流山みりん物語
川根正教編著『流山みりん物語』を読んだ。その昔、川根氏が日経新聞に「白みりん」の発祥地は流山だというコラムを書いていたことを思い出したからである。お酢は愛知県半田市のミツカンが有名。江戸時代にお酢が普及して江戸に寿司文化が花開いた。みりんの場合も、江戸時代に調味料として普及し、ウナギかば焼きのたれやうどん、そばのめんつゆに使われた。日本料理になくてはならない調味料のひとつだ。江戸時代の食文化の発展はすべて庶民文化の豊かさの結果だった。以前、フランスのレストランの話をしたことがある。レストランの意味はrestore、回復するが語源で、病弱は人向けに肉のエキス、ブイヨンを飲ませる「療養所」のようなものだった。後に料理も出すようになったが、特にフランス革命で貴族制度が崩壊、貴族が抱えていた料理人が多く町のレストランでコックとなり、今のフランス料理が成立した。
江戸時代の日本では、庶民が豊かになり、外食の文化が発達し、日本料理の基礎が出来上がった。その背景にお酢はみりんの普及は欠かせないものだった。家康が江戸幕府を開いてから、日本酒は伊丹、灘、伏見など酒どころから下り酒といって、江戸に運ばれたが、江戸中期以降、関東地方でも醸造業が発展し、利根川の水運で江戸とつながった流山周辺に酒蔵が立つようになった。
みりんは元々は甘い酒として重宝されていた。特に女性向けの酒だった。それが調味料として特化され、出荷したのは流山の商人だった。

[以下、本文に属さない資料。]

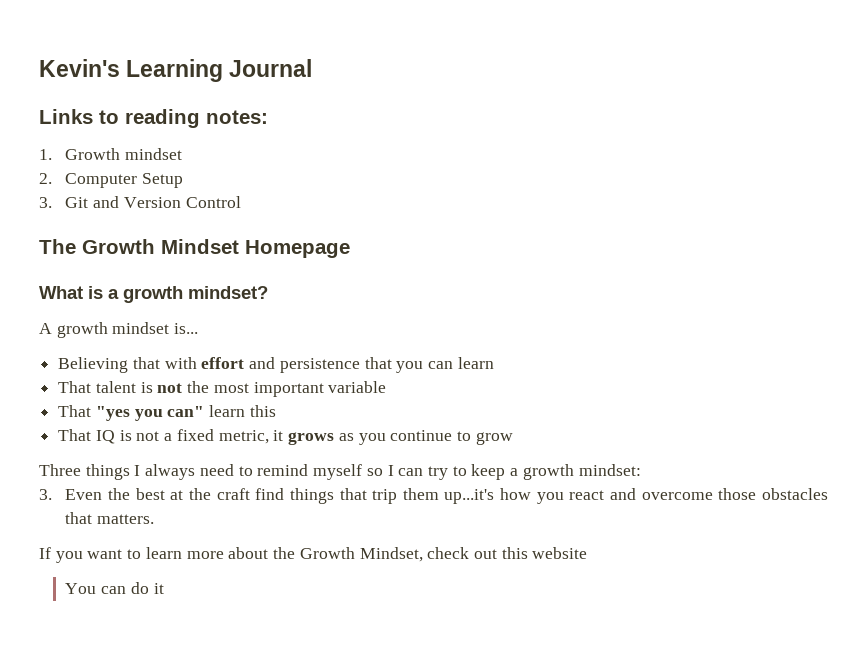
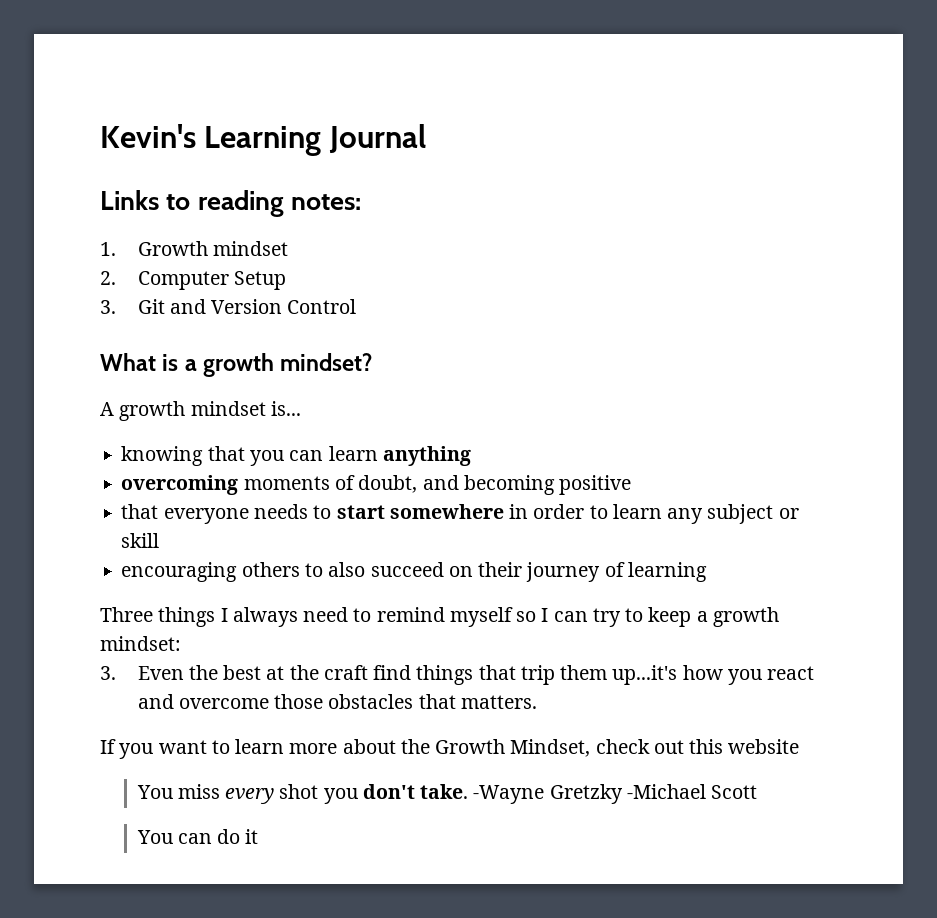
- The Growth Mindset Homepage
- Believing that with effort and persistence that you can learn
- That talent is not the most important variable
- That "yes you can" learn this
- That IQ is not a fixed metric, it grows as you continue to grow
+ knowing that you can learn anything
+ overcoming moments of doubt, and becoming positive
+ that everyone needs to start somewhere in order to learn any subject or skill
+ encouraging others to also succeed on their journey of learning
+ You miss every shot you don't take. -Wayne Gretzky -Michael Scott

約200年前の1814年(文化11年)、酒造業を営む2代目・堀切紋次郎が開発・販売したのが、白みりん「万上」。現在はキッコーマン・ブランドで売られている。ほぼ同時期に5代目・秋元三左衛門も白みりん「天晴」を開発した。この二人がいなければ、江戸で、うなぎのかば焼きもうどん、そばも普及しなかったかもしれない。
みりんは約15度のお酒だから、販売に免許が要る。独身だった時代、スーパーにみりんは置いていなかった。酒販業組合が強く、免許がでなかったからである。代わりに酒度1%未満のみりん風味調味料が開発され、販売していた。みりんの歴史は奥深い。